(Code change snippets)
BEGIN

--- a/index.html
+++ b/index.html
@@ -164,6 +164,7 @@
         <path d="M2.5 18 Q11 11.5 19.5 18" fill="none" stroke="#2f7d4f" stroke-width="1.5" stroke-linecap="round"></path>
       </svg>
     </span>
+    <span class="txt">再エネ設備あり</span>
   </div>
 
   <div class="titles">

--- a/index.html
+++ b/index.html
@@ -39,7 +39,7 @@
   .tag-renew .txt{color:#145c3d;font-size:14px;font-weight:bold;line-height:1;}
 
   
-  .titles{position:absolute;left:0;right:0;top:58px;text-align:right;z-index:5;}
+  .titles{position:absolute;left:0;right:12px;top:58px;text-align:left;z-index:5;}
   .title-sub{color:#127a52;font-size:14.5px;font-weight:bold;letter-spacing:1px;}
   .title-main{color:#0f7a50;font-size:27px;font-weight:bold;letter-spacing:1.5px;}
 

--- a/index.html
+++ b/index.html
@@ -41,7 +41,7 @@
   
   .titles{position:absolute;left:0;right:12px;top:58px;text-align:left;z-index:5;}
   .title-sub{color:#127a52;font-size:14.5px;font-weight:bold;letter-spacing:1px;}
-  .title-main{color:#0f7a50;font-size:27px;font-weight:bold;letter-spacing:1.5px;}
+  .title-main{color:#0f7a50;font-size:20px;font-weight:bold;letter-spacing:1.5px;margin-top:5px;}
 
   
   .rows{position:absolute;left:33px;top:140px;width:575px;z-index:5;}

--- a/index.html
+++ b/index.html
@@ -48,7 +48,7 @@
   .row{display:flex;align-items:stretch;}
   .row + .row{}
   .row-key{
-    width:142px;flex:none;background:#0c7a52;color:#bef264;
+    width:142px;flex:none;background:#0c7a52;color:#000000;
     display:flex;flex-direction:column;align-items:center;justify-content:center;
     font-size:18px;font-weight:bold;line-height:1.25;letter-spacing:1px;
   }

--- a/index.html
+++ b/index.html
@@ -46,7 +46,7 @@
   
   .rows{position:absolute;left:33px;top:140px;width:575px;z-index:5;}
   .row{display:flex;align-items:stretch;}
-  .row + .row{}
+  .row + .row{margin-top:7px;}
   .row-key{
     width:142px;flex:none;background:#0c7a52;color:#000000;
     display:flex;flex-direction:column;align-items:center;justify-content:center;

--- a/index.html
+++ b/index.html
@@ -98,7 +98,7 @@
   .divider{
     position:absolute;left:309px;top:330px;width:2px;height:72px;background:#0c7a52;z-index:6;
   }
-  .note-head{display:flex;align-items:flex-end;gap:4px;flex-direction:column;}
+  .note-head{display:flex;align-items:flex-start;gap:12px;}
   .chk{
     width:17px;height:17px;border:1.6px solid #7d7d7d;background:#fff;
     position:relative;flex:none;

END

**WHAT THE EXERCISE ASKS**
Your answer should be one number, the count of lines in the entries holding the string "bold".

**RESULT OF THIS EXERCISE**
7